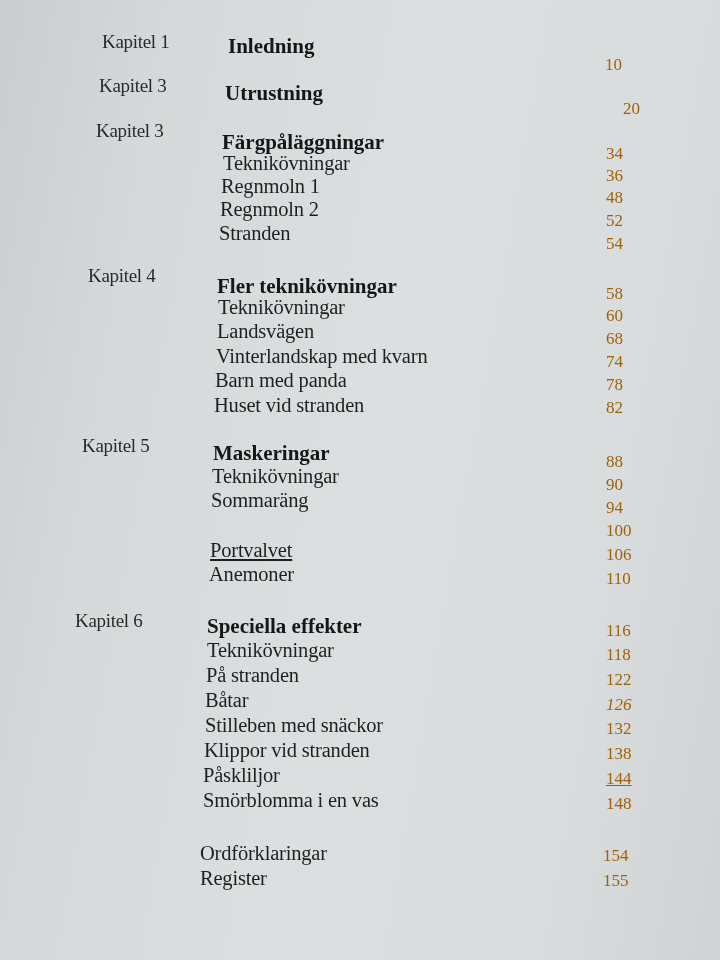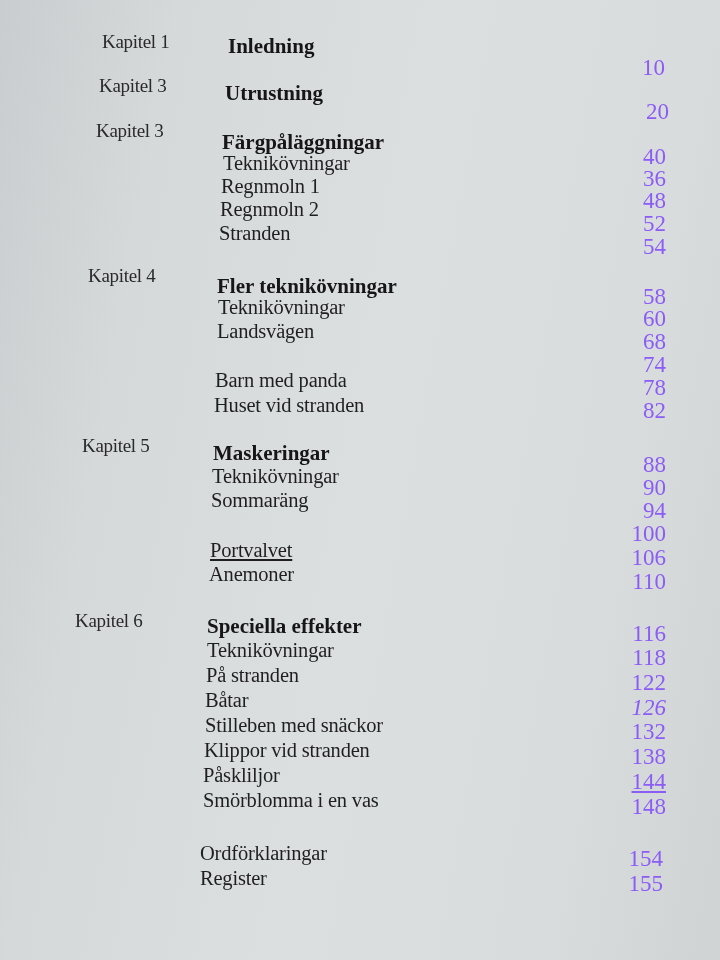"10" .num { color: #8b5cf6 -> #a16207; font-size: 23px -> 17px; text-align: right -> none }
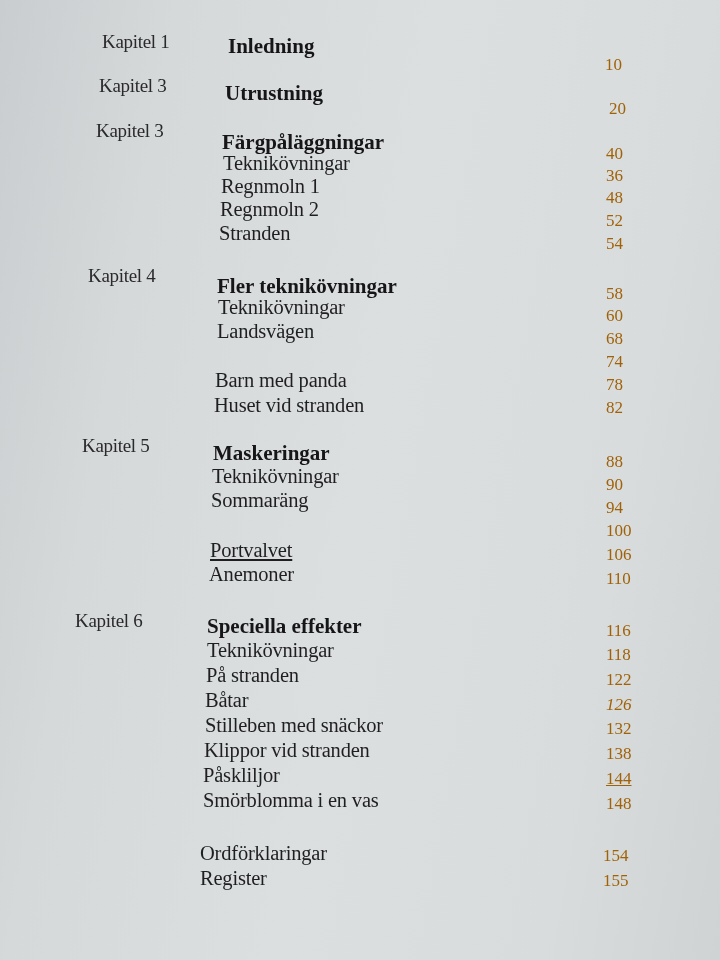"20" div.num { left: 609px -> 623px }
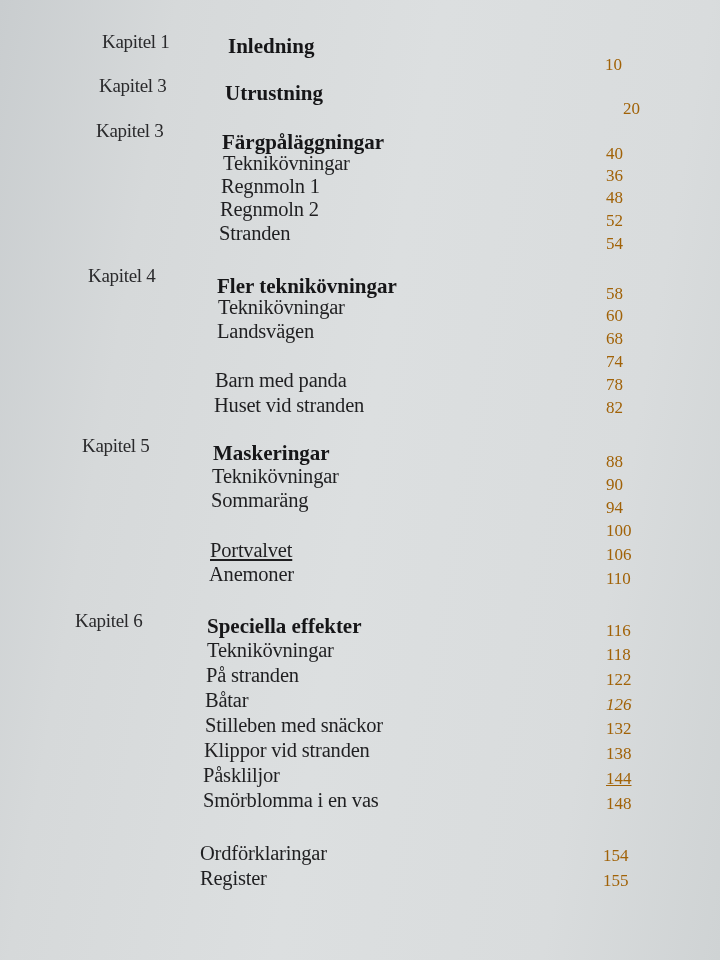"40" div.num { text: 40 -> 34 }
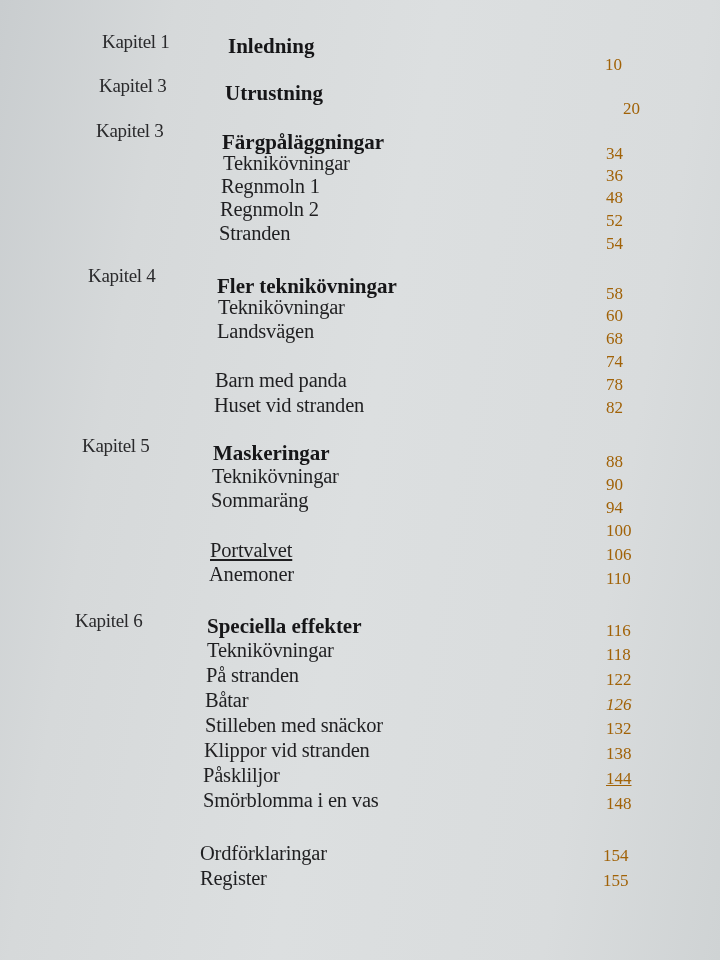"Vinterlandskap med kvarn" div.sub { html: none -> <div>Vinterlandskap med kvarn</div> }
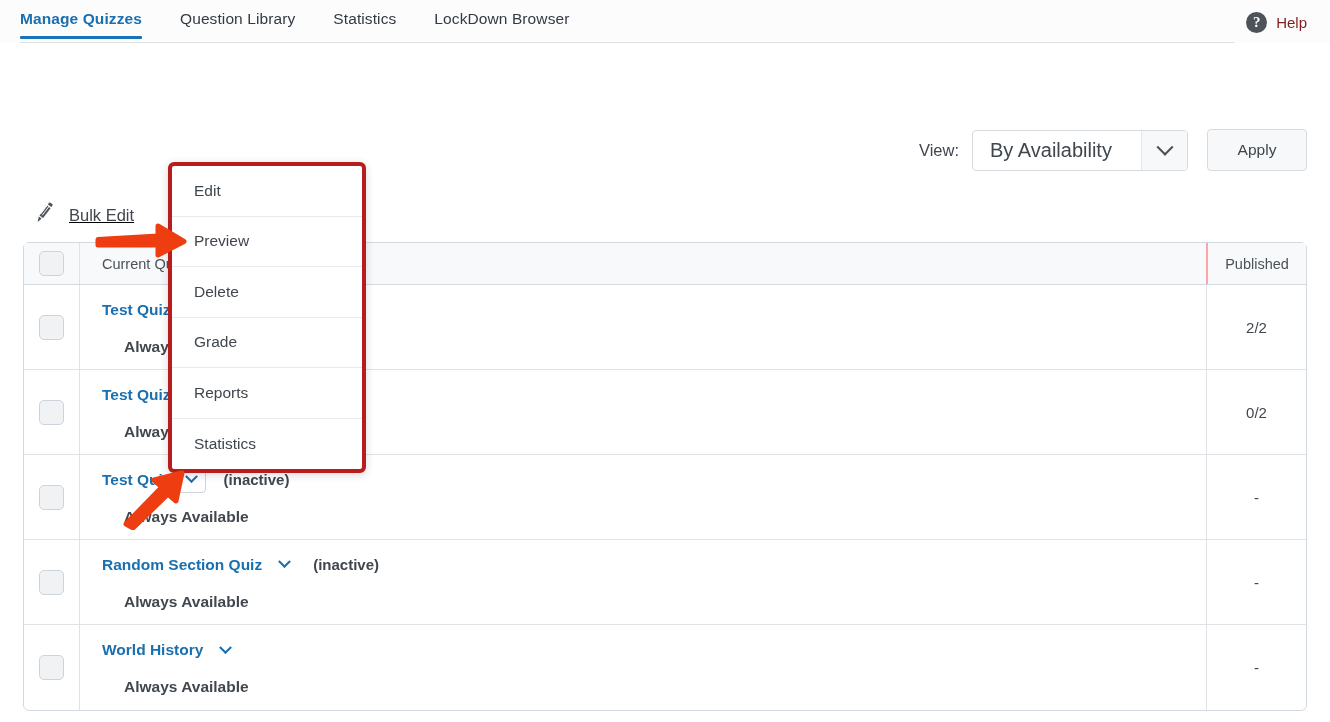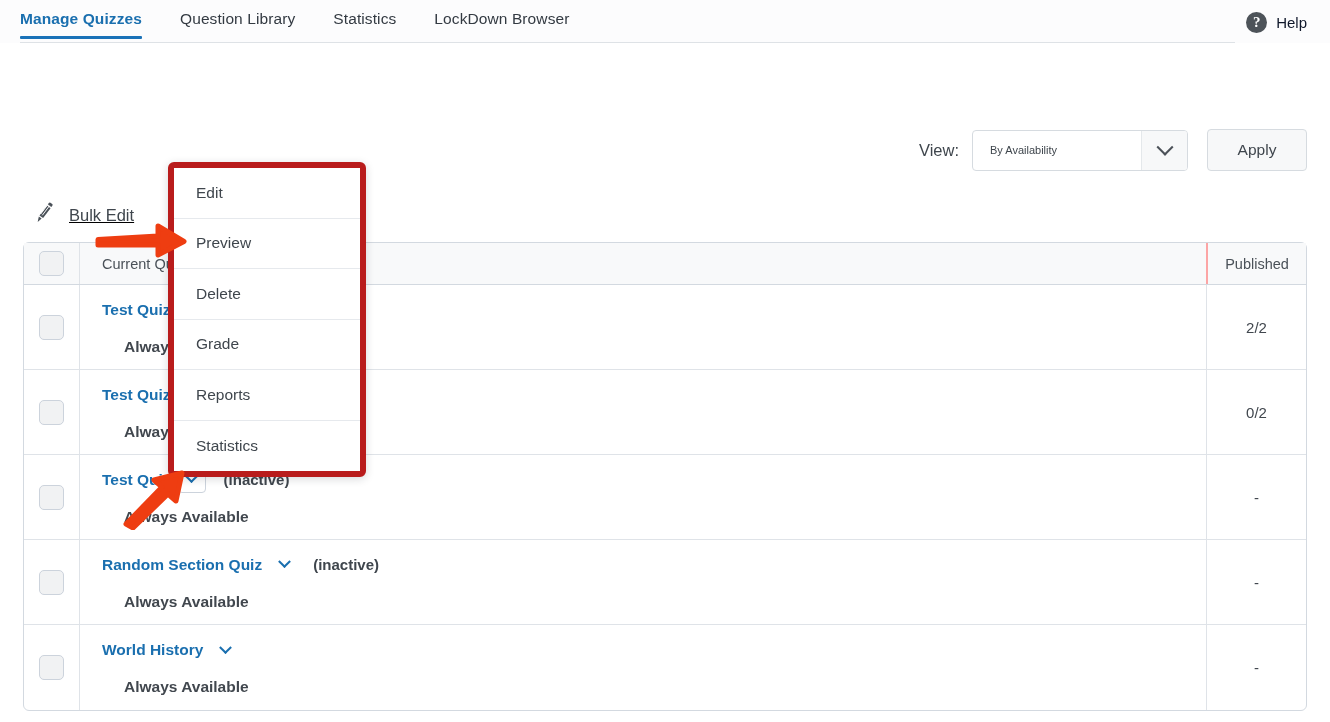"Help" .help-label { color: #0f172a -> #7f1d1d }
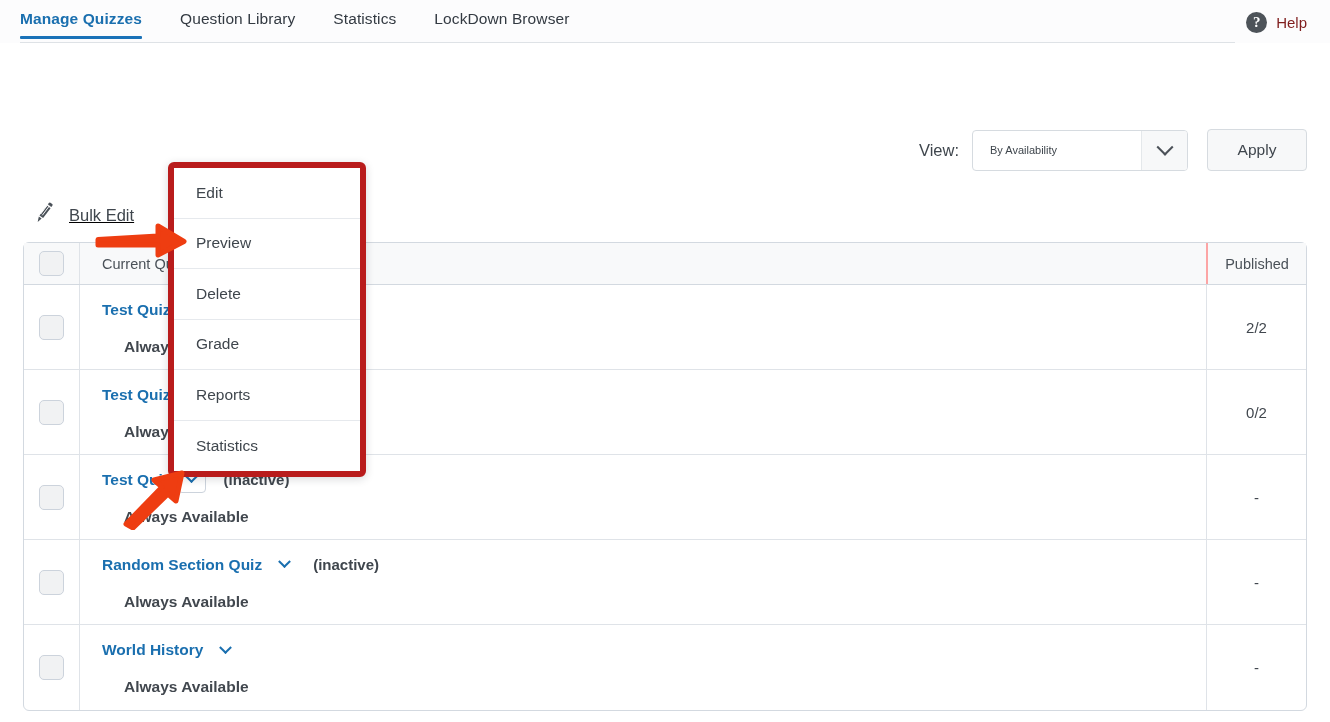"By Availability" .select-value { font-size: 11px -> 20px }
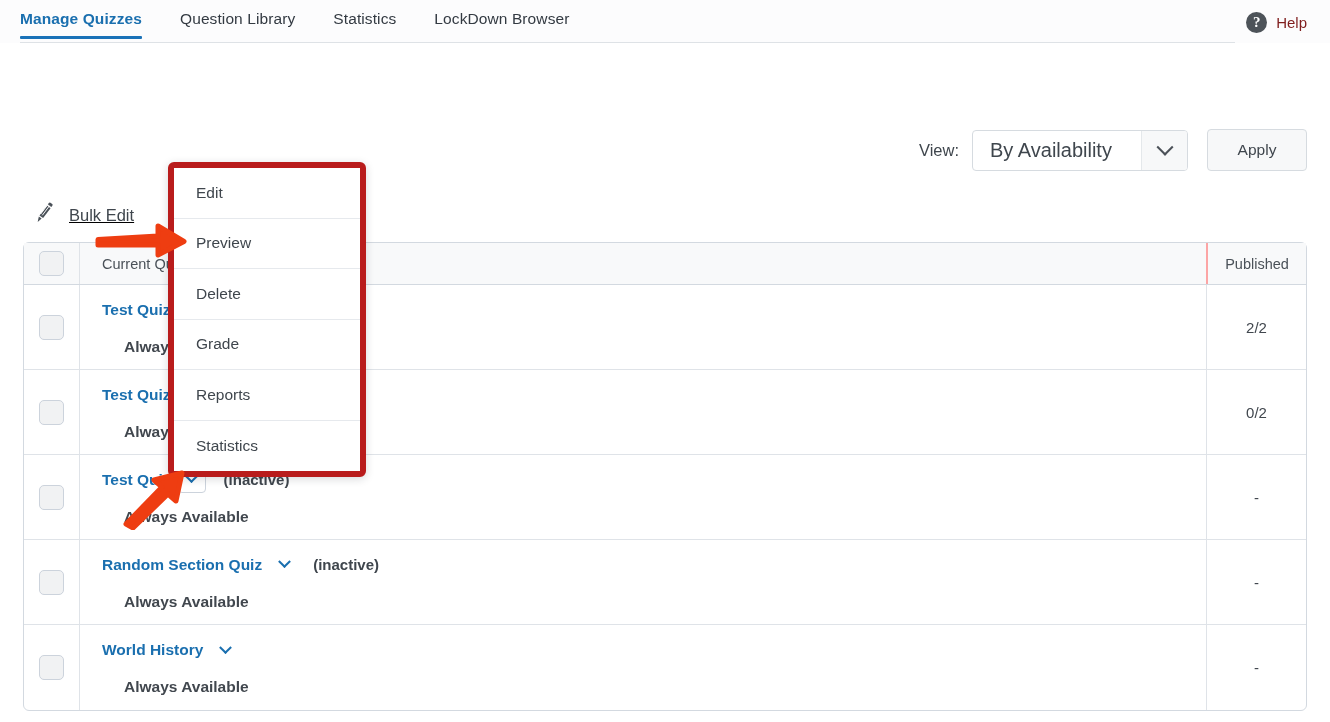"Edit" .menu { border: 6px solid #b91c1c -> 4px solid #b91c1c }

——

# The problem
Above are the records; print them all exactly and keep the pictures out.

# Response area
"10" .num { color: #8b5cf6 -> #a16207; font-size: 23px -> 17px; text-align: right -> none }
"20" div.num { left: 609px -> 623px }
"40" div.num { text: 40 -> 34 }
"Vinterlandskap med kvarn" div.sub { html: none -> <div>Vinterlandskap med kvarn</div> }
"Help" .help-label { color: #0f172a -> #7f1d1d }
"By Availability" .select-value { font-size: 11px -> 20px }
"Edit" .menu { border: 6px solid #b91c1c -> 4px solid #b91c1c }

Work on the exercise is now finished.